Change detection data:
****************************************

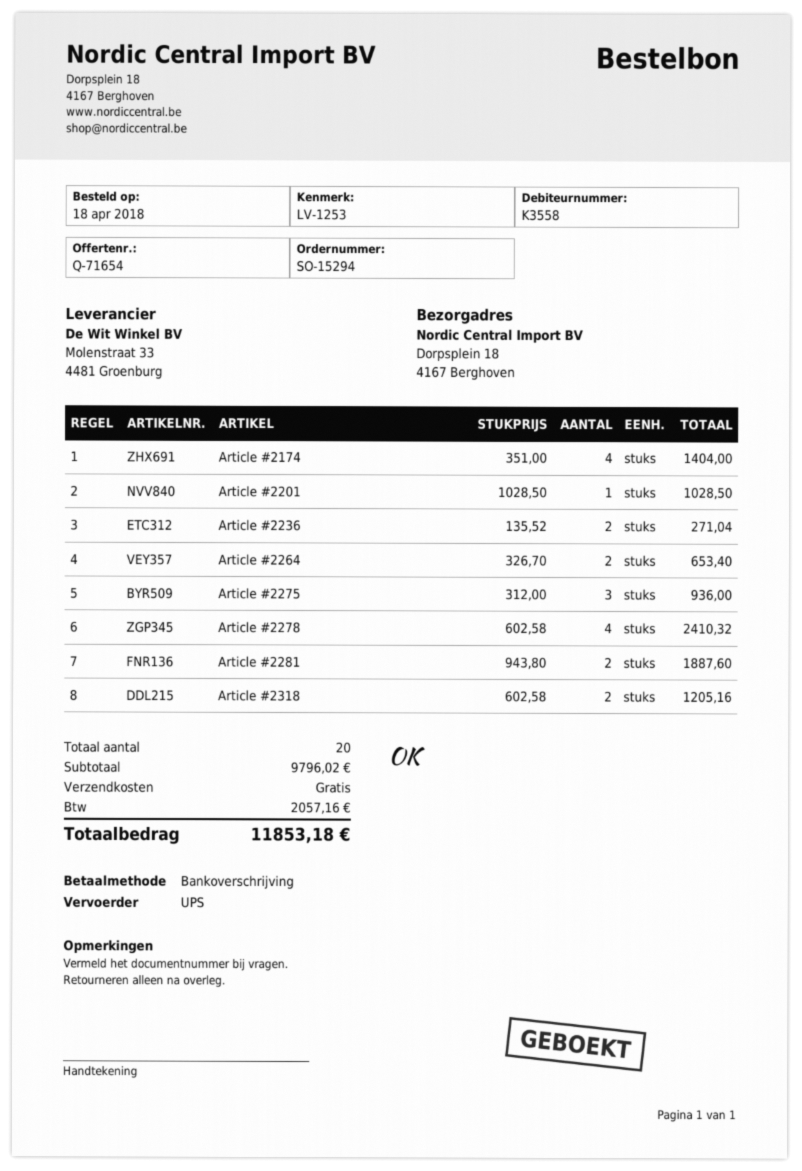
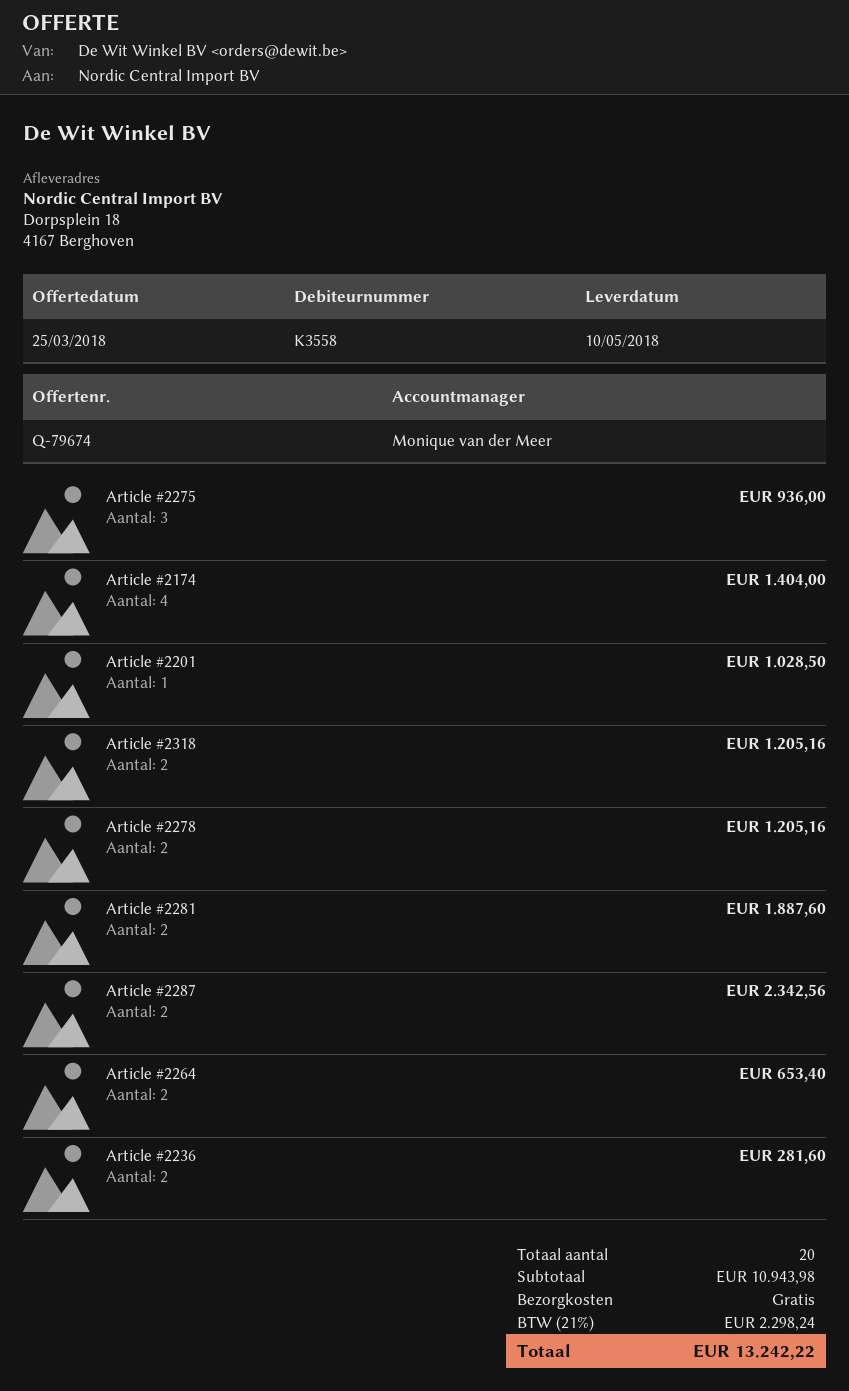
quote number: Q-71654 -> Q-79674
Article #2236: 2 for 271.04 -> 2 for 281.60
Article #2278: 4 for 2410.32 -> 2 for 1205.16
Article #2287: none -> 2 for 2342.56
subtotal: 9796.02 -> 10943.98
tax: 2057.16 -> 2298.24
total: 11853.18 -> 13242.22

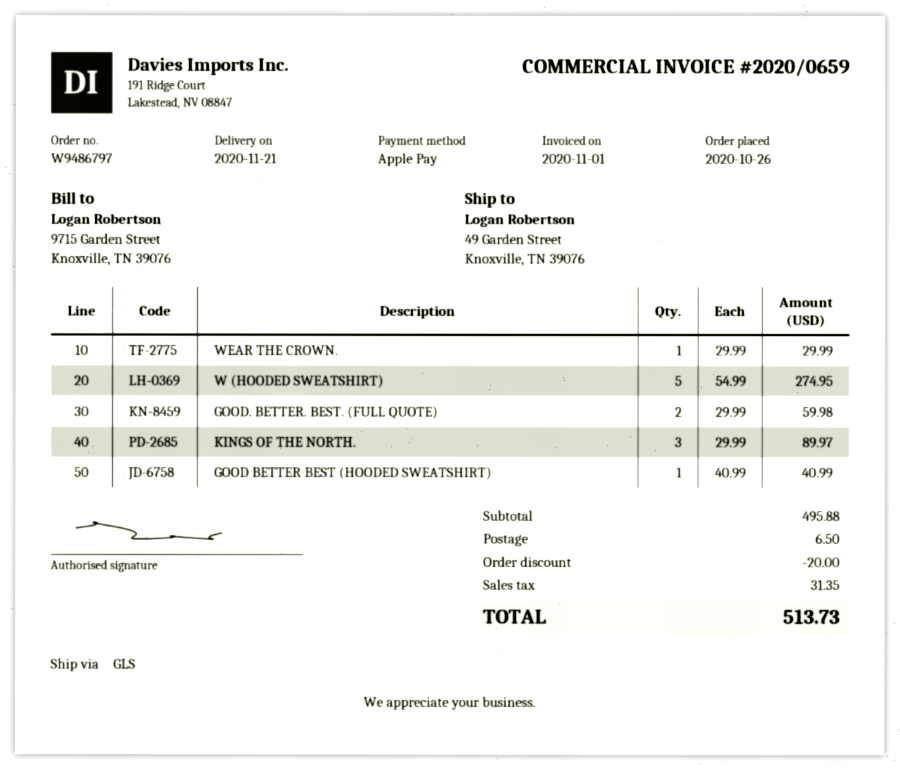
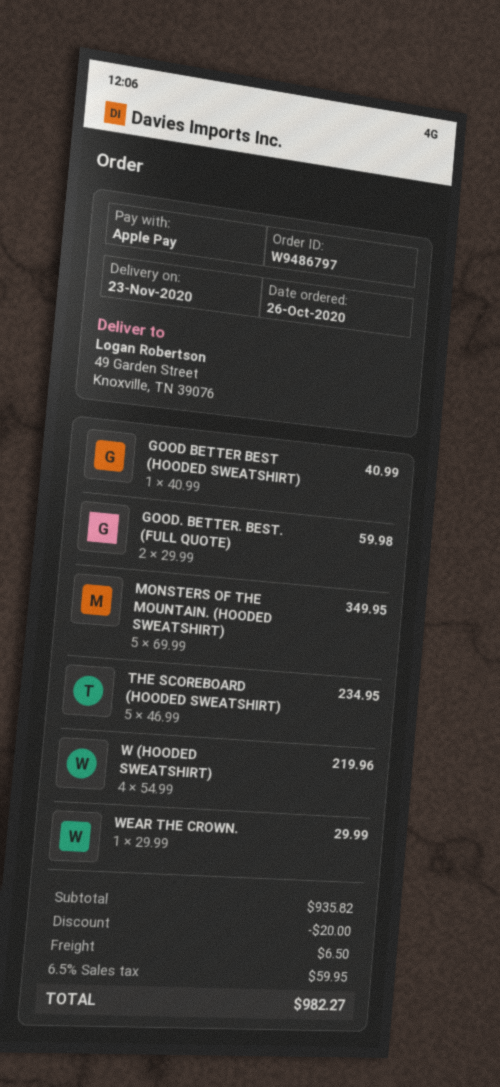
delivery date: 2020-11-21 -> 2020-11-23
W (HOODED SWEATSHIRT): 5 x 54.99 = 274.95 -> 4 x 54.99 = 219.96
KINGS OF THE NORTH.: 3 x 29.99 = 89.97 -> none
MONSTERS OF THE MOUNTAIN. (HOODED SWEATSHIRT): none -> 5 x 69.99 = 349.95
THE SCOREBOARD (HOODED SWEATSHIRT): none -> 5 x 46.99 = 234.95
subtotal: 495.88 -> 935.82
tax: 31.35 -> 59.95
total: 513.73 -> 982.27

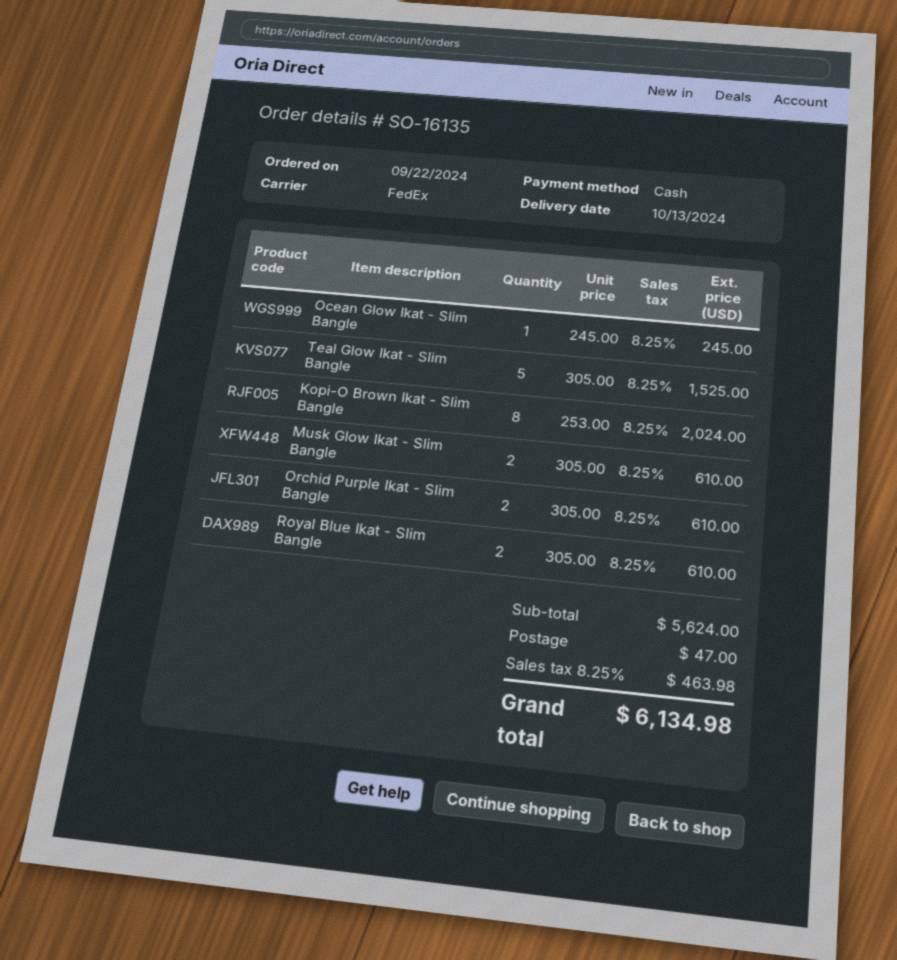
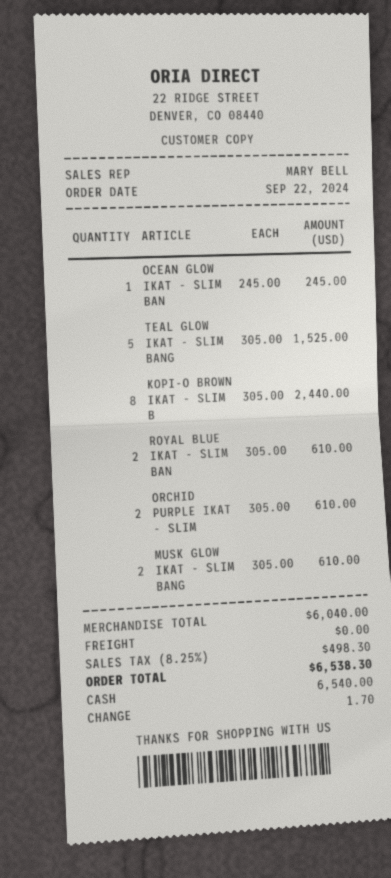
Kopi-O Brown Ikat - Slim Bangle: 8 x 253.00 = 2024.00 -> 8 x 305.00 = 2440.00
subtotal: 5624.00 -> 6040.00
shipping: 47.00 -> 0.00
tax: 8.25% = 463.98 -> 8.25% = 498.30
total: 6134.98 -> 6538.30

****************************************

▸ INSTRUCTIONS FOR THE TASK: Output each line exactly as shown above; no pictures go in the copy.

▸ RESPONSE TO THE EXERCISE:
quote number: Q-71654 -> Q-79674
Article #2236: 2 for 271.04 -> 2 for 281.60
Article #2278: 4 for 2410.32 -> 2 for 1205.16
Article #2287: none -> 2 for 2342.56
subtotal: 9796.02 -> 10943.98
tax: 2057.16 -> 2298.24
total: 11853.18 -> 13242.22

delivery date: 2020-11-21 -> 2020-11-23
W (HOODED SWEATSHIRT): 5 x 54.99 = 274.95 -> 4 x 54.99 = 219.96
KINGS OF THE NORTH.: 3 x 29.99 = 89.97 -> none
MONSTERS OF THE MOUNTAIN. (HOODED SWEATSHIRT): none -> 5 x 69.99 = 349.95
THE SCOREBOARD (HOODED SWEATSHIRT): none -> 5 x 46.99 = 234.95
subtotal: 495.88 -> 935.82
tax: 31.35 -> 59.95
total: 513.73 -> 982.27

Kopi-O Brown Ikat - Slim Bangle: 8 x 253.00 = 2024.00 -> 8 x 305.00 = 2440.00
subtotal: 5624.00 -> 6040.00
shipping: 47.00 -> 0.00
tax: 8.25% = 463.98 -> 8.25% = 498.30
total: 6134.98 -> 6538.30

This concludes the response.